- [EXERCISE DESCRIPTION]: Find the number of lines below in which the word "ctrl" occurs. Write only that number.

- [SOURCE RECORDS]:
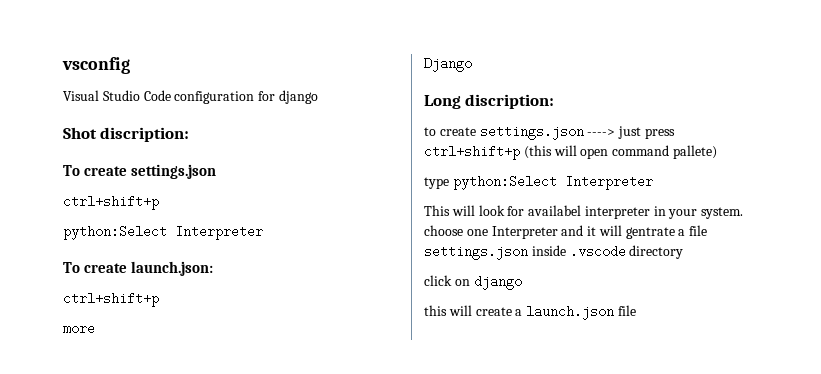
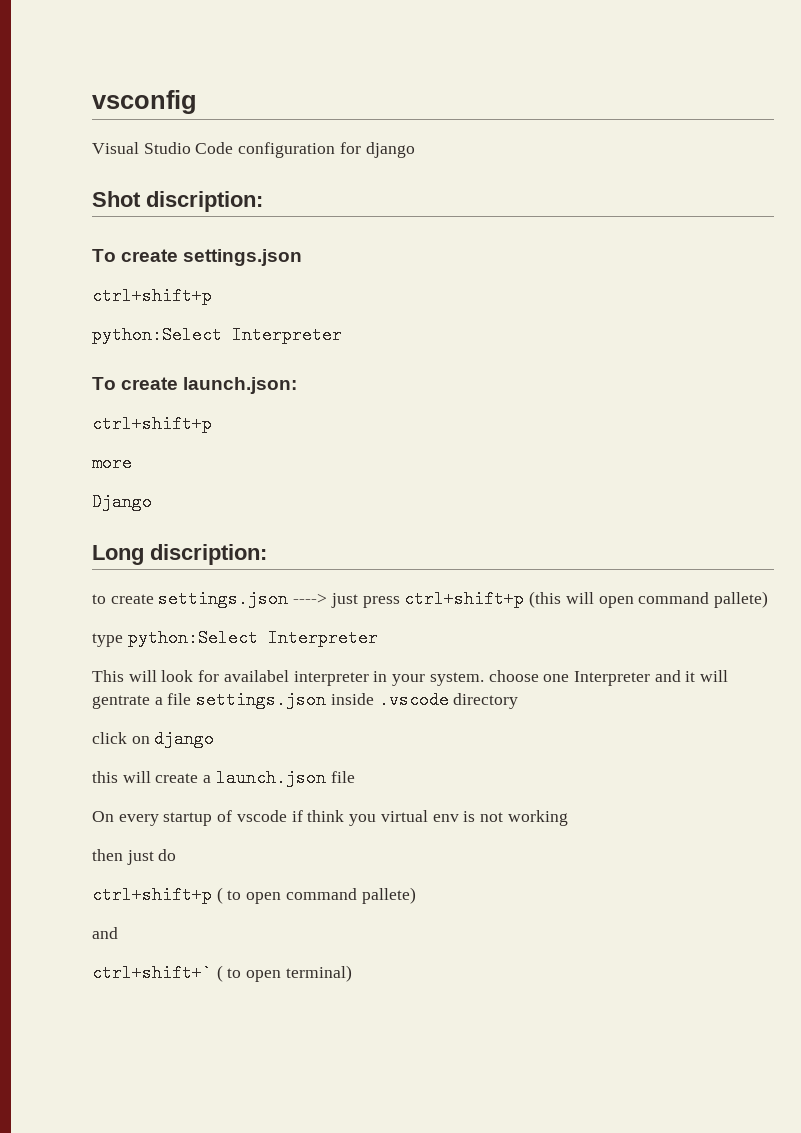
+ On every startup of vscode if think you virtual env is not working
+ then just do
+ ctrl+shift+p ( to open command pallete)
+ and
+ ctrl+shift+` ( to open terminal)

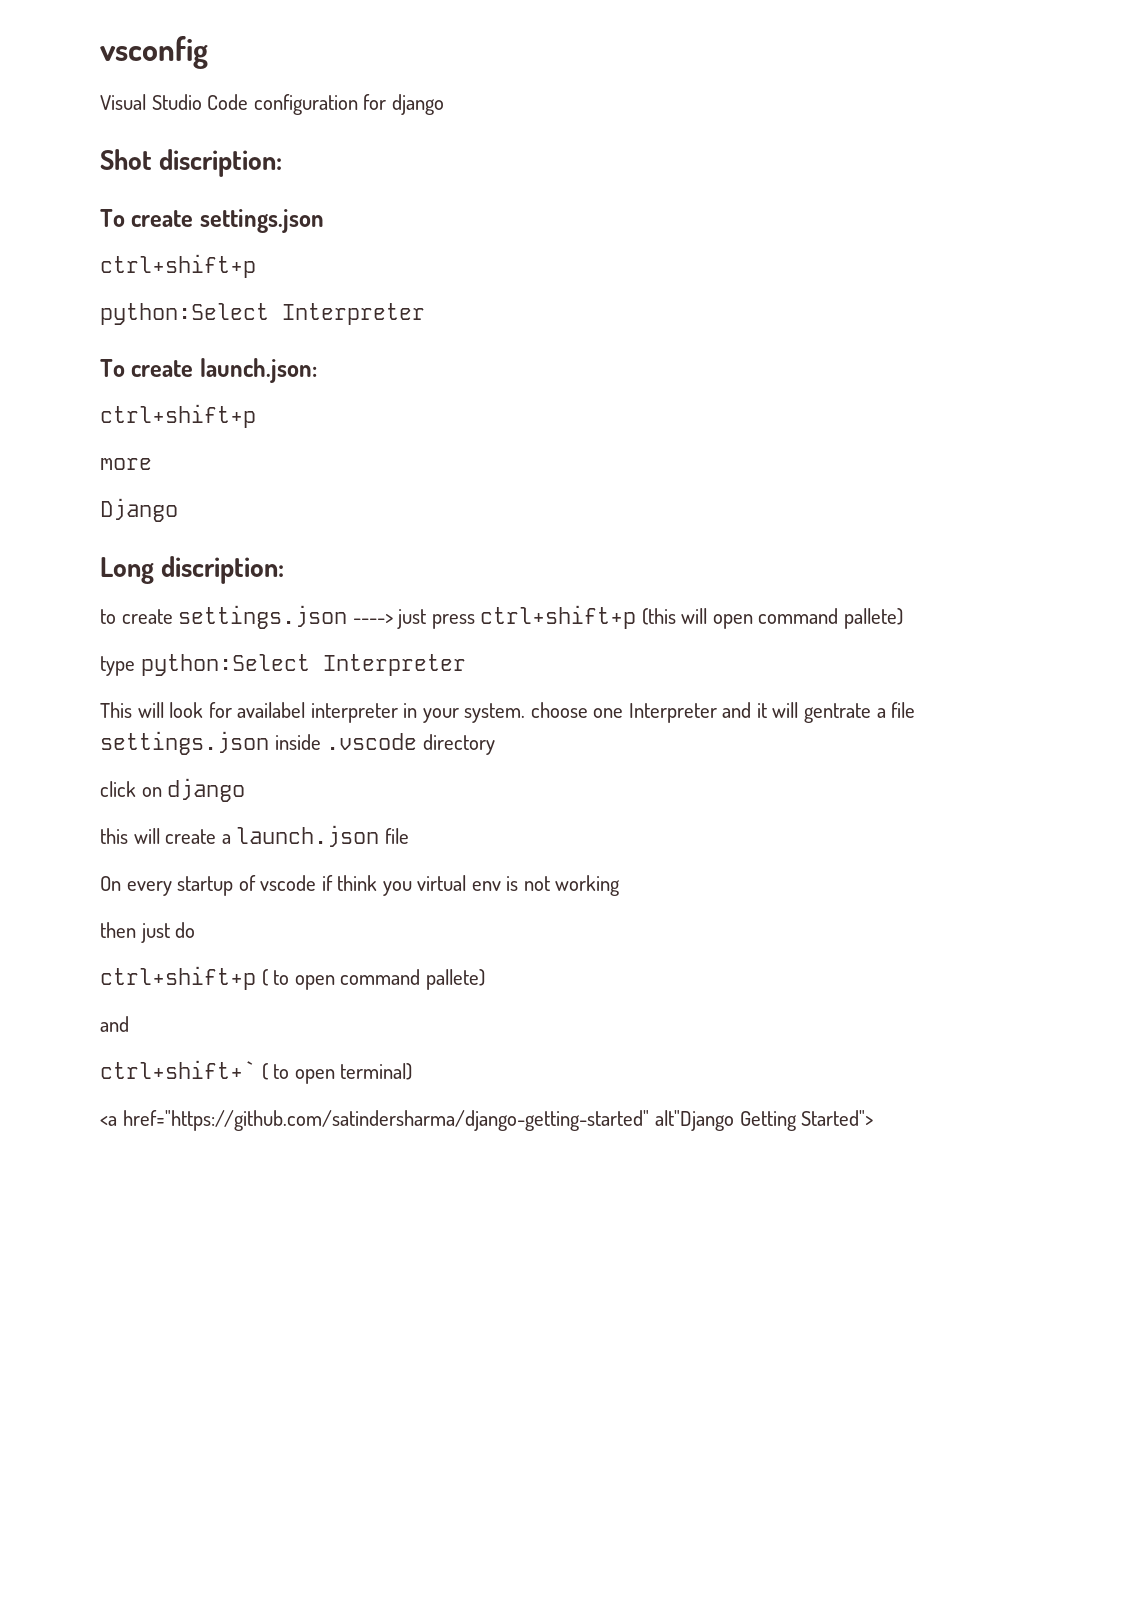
+ <a href="https://github.com/satindersharma/django-getting-started" alt"Django Getting Started">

- [RESULT FOR THIS EXERCISE]: 2